Am 10. November 1937 wurde in der Radiokette von Präsident Getúlio Vargas der Estado Novo angekündigt. Dann begann eine Periode der Diktatur in der Geschichte Brasiliens.

Unter dem Vorwand eines kommunistischen Plans zur Machtergreifung (Cohen-Plan) schloss Vargas den Nationalkongress und verhängte dem Land eine neue Verfassung, die später als "polnisch" bezeichnet wurde, weil sie von der Tendenz der polnischen Verfassung inspiriert war. Faschist.

Der Getulio-Vargas-Putsch wurde mit dem Militär organisiert und von einem großen Teil der Gesellschaft unterstützt, da die Regierung seit Ende 1935 ihre antikommunistische Propaganda verstärkt und die Mittelschicht alarmiert und sogar auf die Unterstützung der Zentralisierung vorbereitet hatte. Politik, die seitdem entfesselt wurde.

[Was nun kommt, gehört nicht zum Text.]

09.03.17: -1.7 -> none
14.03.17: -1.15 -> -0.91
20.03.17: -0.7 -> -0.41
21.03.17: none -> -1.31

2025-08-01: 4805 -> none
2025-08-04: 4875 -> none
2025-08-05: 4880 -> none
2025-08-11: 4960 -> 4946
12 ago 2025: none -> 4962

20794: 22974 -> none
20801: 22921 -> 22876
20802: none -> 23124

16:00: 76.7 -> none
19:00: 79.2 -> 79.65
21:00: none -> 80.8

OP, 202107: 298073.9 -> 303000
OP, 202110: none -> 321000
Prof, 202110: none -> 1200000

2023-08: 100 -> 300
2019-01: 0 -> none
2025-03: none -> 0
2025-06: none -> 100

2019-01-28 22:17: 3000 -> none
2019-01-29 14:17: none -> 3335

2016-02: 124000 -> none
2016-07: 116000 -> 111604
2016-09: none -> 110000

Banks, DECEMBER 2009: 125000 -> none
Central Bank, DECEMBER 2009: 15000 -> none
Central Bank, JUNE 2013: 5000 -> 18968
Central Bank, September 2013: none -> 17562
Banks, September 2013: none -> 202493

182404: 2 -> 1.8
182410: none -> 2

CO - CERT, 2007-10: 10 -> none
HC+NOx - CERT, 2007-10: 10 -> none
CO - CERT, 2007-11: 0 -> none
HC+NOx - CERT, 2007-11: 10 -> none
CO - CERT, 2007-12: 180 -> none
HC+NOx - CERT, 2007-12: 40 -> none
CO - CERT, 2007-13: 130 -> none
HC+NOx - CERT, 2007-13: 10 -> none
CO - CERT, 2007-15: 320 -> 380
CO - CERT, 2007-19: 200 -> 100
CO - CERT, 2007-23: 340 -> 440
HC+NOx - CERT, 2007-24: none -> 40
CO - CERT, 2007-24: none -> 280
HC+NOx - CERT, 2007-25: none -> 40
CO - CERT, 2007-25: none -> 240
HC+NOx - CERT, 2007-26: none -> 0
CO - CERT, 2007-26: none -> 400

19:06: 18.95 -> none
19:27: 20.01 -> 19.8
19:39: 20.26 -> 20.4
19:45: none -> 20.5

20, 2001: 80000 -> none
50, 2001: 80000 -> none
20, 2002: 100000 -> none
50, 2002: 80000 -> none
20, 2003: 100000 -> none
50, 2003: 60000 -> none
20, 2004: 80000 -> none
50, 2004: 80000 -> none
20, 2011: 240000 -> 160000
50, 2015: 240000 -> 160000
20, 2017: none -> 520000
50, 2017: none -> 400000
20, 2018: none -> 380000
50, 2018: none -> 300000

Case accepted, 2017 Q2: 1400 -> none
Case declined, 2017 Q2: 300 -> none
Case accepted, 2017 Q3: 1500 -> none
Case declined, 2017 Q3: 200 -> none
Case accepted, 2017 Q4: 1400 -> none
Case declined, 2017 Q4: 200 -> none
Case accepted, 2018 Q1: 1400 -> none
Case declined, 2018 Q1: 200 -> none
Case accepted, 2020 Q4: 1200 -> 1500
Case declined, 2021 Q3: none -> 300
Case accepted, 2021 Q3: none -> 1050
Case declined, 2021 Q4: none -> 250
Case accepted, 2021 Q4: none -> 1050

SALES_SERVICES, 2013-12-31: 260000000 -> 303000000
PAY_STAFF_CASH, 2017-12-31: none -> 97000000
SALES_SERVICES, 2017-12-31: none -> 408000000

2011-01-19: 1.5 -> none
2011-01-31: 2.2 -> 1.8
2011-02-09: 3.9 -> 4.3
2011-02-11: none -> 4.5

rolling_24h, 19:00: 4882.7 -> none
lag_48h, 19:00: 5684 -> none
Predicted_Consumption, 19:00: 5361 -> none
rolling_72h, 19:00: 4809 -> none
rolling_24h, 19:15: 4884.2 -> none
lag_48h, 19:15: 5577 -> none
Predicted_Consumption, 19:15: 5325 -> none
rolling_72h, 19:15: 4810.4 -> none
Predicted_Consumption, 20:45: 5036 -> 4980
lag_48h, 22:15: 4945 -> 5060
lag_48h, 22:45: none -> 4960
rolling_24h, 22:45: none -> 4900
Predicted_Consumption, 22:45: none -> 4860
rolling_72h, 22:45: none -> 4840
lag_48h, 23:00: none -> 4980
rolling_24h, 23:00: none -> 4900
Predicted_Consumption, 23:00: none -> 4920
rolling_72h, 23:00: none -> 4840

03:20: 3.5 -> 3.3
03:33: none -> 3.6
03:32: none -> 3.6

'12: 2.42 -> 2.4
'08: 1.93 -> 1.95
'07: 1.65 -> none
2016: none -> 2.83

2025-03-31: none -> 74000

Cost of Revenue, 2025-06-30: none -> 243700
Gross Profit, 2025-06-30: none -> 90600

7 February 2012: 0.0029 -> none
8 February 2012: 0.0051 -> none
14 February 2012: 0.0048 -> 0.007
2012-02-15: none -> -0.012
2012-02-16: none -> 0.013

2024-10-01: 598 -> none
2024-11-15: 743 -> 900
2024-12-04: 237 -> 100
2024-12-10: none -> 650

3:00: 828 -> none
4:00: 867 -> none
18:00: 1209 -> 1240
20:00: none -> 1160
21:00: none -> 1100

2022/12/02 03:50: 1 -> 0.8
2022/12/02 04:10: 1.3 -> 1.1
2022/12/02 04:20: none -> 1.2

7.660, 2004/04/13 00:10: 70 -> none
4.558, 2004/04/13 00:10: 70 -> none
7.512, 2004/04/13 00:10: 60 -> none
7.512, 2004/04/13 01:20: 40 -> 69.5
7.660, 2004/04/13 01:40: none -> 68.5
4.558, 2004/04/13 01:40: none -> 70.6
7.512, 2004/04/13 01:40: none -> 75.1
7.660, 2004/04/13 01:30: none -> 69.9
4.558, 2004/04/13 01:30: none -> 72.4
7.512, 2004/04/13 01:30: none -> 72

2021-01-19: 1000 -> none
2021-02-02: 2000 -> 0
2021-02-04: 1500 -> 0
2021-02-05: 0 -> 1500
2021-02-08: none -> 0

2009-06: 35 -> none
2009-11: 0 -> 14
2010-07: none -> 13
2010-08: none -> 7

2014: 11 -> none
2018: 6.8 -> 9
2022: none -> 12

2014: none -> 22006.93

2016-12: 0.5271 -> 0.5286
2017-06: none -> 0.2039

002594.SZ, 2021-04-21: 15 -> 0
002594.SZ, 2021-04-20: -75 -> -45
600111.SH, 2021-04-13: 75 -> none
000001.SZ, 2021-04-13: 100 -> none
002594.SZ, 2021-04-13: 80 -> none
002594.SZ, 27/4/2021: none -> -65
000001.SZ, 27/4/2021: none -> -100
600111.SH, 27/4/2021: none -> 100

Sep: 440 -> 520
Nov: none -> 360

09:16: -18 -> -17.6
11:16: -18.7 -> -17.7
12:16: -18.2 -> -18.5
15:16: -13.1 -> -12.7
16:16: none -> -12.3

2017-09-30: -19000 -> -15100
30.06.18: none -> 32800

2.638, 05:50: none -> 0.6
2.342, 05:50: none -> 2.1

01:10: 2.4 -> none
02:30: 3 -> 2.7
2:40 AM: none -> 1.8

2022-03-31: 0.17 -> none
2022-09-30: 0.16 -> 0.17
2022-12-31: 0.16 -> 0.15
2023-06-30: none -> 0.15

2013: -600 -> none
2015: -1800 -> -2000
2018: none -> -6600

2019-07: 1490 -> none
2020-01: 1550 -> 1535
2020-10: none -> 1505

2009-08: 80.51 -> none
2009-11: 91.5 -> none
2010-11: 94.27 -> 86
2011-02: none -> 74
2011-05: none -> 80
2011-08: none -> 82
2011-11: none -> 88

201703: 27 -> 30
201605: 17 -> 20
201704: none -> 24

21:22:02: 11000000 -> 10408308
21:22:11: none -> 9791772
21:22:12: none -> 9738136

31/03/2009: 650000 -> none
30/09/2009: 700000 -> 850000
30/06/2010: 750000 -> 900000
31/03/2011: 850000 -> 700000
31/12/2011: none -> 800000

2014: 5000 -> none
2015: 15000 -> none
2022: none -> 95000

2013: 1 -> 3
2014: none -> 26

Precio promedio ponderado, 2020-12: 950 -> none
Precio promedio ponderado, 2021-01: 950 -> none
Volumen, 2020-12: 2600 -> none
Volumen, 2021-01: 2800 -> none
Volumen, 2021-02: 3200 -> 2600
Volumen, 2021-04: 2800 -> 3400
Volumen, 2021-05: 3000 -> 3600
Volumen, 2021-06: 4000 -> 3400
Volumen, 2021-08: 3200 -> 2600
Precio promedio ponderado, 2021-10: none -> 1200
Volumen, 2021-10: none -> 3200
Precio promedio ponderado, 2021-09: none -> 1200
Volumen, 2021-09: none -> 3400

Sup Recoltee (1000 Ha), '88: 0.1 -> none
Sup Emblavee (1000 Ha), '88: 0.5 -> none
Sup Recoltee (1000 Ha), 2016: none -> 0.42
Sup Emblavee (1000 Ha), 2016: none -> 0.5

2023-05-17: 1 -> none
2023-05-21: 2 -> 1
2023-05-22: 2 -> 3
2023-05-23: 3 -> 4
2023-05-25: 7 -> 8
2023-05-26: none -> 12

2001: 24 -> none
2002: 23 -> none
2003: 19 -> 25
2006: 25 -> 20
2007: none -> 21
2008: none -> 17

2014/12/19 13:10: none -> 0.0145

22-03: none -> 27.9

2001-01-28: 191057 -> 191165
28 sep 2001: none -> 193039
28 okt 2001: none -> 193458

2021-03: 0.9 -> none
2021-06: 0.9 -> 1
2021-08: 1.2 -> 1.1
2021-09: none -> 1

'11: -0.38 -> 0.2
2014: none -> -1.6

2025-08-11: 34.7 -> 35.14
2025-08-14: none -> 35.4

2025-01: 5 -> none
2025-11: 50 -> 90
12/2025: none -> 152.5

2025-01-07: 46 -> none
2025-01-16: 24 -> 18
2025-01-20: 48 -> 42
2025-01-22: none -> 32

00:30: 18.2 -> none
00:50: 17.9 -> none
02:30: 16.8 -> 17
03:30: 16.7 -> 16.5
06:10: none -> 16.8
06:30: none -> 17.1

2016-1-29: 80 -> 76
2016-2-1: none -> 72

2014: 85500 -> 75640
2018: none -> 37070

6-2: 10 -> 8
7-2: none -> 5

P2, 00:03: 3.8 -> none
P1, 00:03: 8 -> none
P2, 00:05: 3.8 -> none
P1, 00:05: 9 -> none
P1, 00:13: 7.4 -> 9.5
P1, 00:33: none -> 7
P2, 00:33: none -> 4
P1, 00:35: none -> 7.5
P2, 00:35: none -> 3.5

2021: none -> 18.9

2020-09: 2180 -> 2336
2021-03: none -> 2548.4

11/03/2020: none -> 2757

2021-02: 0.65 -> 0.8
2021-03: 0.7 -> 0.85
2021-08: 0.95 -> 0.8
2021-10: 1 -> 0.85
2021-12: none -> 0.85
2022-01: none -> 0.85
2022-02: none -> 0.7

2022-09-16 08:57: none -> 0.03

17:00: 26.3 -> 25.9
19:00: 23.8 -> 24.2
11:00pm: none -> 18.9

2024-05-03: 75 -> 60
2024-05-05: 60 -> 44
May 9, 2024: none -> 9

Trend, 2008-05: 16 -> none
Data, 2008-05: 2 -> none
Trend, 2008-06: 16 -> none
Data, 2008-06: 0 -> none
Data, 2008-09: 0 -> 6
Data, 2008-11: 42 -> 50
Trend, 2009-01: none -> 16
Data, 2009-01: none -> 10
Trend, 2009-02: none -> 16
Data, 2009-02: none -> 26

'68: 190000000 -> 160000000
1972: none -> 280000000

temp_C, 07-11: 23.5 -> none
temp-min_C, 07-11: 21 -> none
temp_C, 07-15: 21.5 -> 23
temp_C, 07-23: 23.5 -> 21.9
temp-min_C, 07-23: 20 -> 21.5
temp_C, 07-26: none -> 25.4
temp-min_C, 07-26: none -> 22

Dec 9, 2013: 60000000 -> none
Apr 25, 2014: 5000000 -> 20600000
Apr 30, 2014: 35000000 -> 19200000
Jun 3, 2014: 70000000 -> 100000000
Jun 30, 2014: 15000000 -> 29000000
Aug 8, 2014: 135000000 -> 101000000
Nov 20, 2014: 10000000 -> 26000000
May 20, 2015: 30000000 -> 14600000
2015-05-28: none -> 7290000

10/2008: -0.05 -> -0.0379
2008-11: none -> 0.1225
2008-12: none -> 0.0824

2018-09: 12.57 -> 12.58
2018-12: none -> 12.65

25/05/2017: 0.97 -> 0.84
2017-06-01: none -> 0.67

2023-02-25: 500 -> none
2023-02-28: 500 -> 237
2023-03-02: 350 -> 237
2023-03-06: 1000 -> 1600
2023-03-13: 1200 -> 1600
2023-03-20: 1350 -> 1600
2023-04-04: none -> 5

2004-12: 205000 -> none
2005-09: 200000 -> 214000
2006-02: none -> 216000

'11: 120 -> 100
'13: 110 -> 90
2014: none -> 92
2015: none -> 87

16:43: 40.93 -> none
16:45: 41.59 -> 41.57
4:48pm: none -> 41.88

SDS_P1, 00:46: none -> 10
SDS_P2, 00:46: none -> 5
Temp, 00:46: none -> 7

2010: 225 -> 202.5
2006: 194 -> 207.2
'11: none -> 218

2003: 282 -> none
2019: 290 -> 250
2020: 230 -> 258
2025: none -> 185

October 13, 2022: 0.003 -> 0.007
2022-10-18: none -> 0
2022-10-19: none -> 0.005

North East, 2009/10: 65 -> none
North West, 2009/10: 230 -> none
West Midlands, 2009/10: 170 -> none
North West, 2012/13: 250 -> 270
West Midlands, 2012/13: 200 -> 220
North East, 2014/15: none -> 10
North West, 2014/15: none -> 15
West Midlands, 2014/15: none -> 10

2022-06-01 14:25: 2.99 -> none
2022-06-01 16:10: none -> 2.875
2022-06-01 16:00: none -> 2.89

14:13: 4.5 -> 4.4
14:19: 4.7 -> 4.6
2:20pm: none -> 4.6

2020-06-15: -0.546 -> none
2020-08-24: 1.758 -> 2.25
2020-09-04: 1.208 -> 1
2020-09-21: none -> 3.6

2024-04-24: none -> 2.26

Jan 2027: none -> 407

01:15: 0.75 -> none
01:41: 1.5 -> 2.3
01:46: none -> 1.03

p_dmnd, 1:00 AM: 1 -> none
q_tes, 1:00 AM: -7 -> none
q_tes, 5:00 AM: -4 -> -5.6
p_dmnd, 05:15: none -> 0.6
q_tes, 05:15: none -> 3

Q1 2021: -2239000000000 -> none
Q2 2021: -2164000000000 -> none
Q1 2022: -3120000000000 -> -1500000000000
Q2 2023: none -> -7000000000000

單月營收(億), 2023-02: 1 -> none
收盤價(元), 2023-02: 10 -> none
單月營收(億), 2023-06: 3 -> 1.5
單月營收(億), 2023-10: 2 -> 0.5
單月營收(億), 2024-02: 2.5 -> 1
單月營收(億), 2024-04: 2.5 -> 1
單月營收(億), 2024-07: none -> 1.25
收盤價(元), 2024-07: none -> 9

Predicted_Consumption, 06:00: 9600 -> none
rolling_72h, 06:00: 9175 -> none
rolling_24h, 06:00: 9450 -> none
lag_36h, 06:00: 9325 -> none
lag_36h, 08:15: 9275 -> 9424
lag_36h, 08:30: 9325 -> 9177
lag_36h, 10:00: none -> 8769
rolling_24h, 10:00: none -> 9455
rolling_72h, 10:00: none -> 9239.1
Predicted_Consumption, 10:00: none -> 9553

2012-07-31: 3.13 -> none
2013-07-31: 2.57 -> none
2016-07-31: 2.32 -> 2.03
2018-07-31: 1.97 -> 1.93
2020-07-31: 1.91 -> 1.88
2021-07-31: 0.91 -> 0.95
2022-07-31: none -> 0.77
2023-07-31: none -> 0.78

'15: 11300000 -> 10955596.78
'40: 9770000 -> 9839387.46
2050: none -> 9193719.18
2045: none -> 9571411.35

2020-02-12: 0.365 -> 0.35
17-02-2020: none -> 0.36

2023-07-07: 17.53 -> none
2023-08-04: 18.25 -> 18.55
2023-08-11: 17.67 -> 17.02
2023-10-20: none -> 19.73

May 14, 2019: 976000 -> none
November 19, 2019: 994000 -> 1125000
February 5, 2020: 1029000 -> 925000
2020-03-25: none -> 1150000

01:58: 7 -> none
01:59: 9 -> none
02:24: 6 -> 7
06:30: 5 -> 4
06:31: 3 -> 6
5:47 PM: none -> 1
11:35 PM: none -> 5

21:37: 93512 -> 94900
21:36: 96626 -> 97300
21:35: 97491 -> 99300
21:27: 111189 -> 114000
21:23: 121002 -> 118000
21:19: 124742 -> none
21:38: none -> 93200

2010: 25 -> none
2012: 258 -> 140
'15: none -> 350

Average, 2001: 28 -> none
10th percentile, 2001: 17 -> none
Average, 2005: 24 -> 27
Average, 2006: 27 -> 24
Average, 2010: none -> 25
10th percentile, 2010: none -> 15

Ab November 1937 verhängte Vargas eine Medienzensur, unterdrückte politische Aktivitäten, verfolgte und verhaftete seine politischen Feinde, verabschiedete nationalisierende wirtschaftliche Maßnahmen und setzte seine Arbeitspolitik mit der Schaffung der Arbeitsrechtskonsolidierung (Labour Law Consolidation, CLT) fort. , veröffentlichte das Strafgesetzbuch und die Strafprozessordnung, alle derzeit in Kraft. Getúlio Vargas war auch für die Konzepte der Arbeitskarte, der Arbeitsgerichtsbarkeit, des Mindestlohns und der bezahlten wöchentlichen Ruhezeit verantwortlich.

Das Hauptereignis in der Außenpolitik war die Teilnahme Brasiliens am Zweiten Weltkrieg gegen die Achsenmächte, eine Tatsache, die für den großen Widerspruch der Vargas-Regierung verantwortlich war, die wirtschaftlich von den USA abhängig war und eine ähnliche Politik wie die deutsche hatte. Die Niederlage der nationalsozialistischen faschistischen Nationen war der Bruch, der für die wachsende Opposition gegen die Regierung von Vargas entstand. So gewann der Kampf um die Demokratisierung des Landes an Stärke. Die Regierung war gezwungen, die politischen Gefangenen zu begnadigen, und es handelte sich nicht nur um Parlamentswahlen, die der offizielle Kandidat gewann, das heißt, mit Unterstützung der Regierung, General Eurico Gaspar Dutra.

Die Vargas-Ära war vorbei, aber nicht das Ende von Getúlio Vargas, der 1951 durch Volksabstimmung zur Präsidentschaft zurückkehren würde.